Printed in 1504 or 1505, it claimed to be an account of four voyages to
the Americas made by Vespucci between 1497 and 1504. A Latin
translation was published by the German Martin Waldseemüller in 1507 in Cosmographiae Introductio, a book on cosmography and geography, as Quattuor Americi Vespuccij navigationes (Four Voyages of Amerigo Vespucci).[2]
and a few lines later
Vespucci used a Latinised form of his name, Americus Vespucius, in his Latin writings, which Waldseemüller may have used as a base for the new name, taking the feminine form America.
So, yes, the word America is Latin. Sorry I forgot to blog that the most powerful, best, and highly Epic country on the planet is named in a dead language, but you probably new that viserally, or at least felt the suspicion that something funny was going on when you noticed E pluribus unum on American money. Welcome to Esoterica!
But I needed the final proof that Americum is Latin. As a piece of Latin it is a neuter adjective of the first/2nd declension, and would properly be translated, "The thing relating to or standing for the United States of America." It's use by Tom Burke would be pure genius, i.e., constructing an Americum as a unit of energy to sum up America's relation to the globe. I won't keep you guessing. I did want any self-respecting blogger would do. I googled Tom Burke, found his website, appreciated it, and then emailed him.

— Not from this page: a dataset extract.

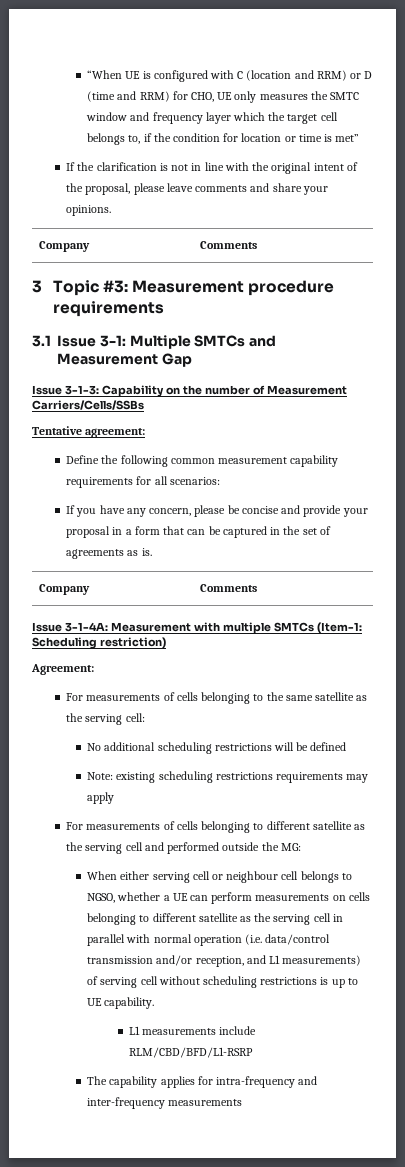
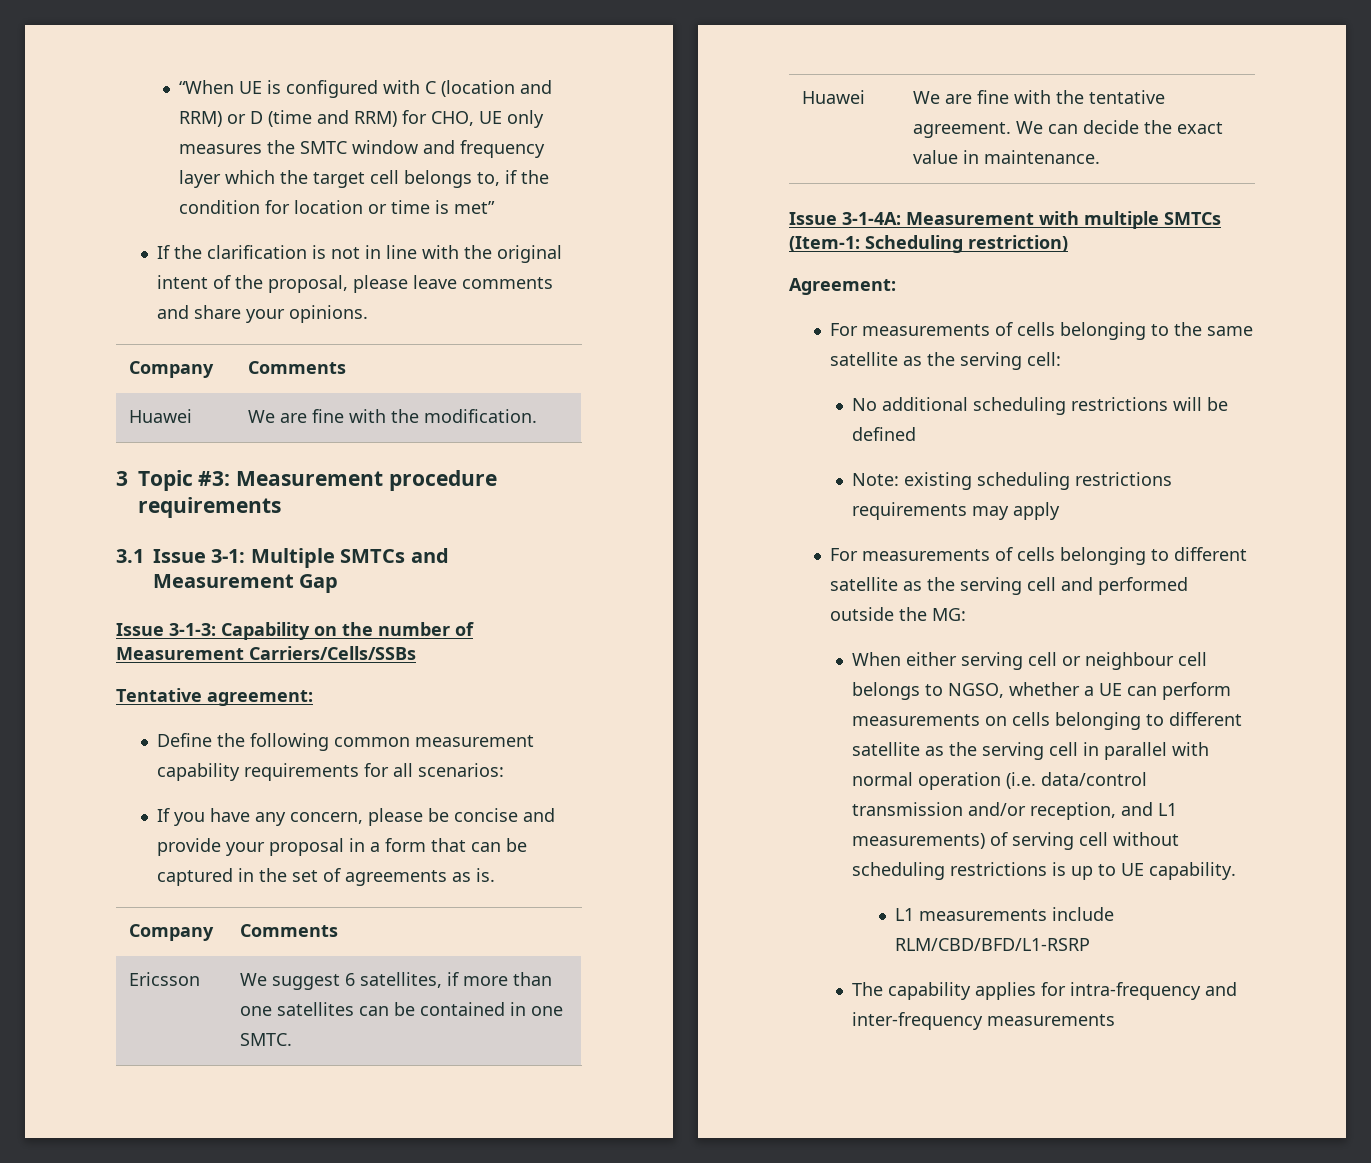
+ Huawei | We are fine with the modification.
+ Ericsson | We suggest 6 satellites, if more than one satellites can be contained in one SMTC.
+ Huawei | We are fine with the tentative agreement. We can decide the exact value in maintenance.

A few days later he emailed me back. He did take Latin, and he told me a very cool story about coining the term Americum exactly as I mentioned above--using Latin to summarize and idea. Tom said that as a scientist he needs to find a succinct and clear way to express concepts for the lay masses, and that clear way here is in Latin.
Tom also had a nice personal note. He said that Latin was one of those subjects which was dry and dull going through, but much later, looking back, he realized the utility of it. The ability to memorize, to transcend time, to connect cross disciplines... That and so much more is Latin, and Latin itself takes a certain chutzpah to learn. Yes, it takes a certain "initiation rite" of tedium, boring work, labor, laborious effort, etc. to get to the El Dorado of making connections and influencing the tides of humanity. After all you wouldn't expect anything esoteric to cough up its secrets easily, would you?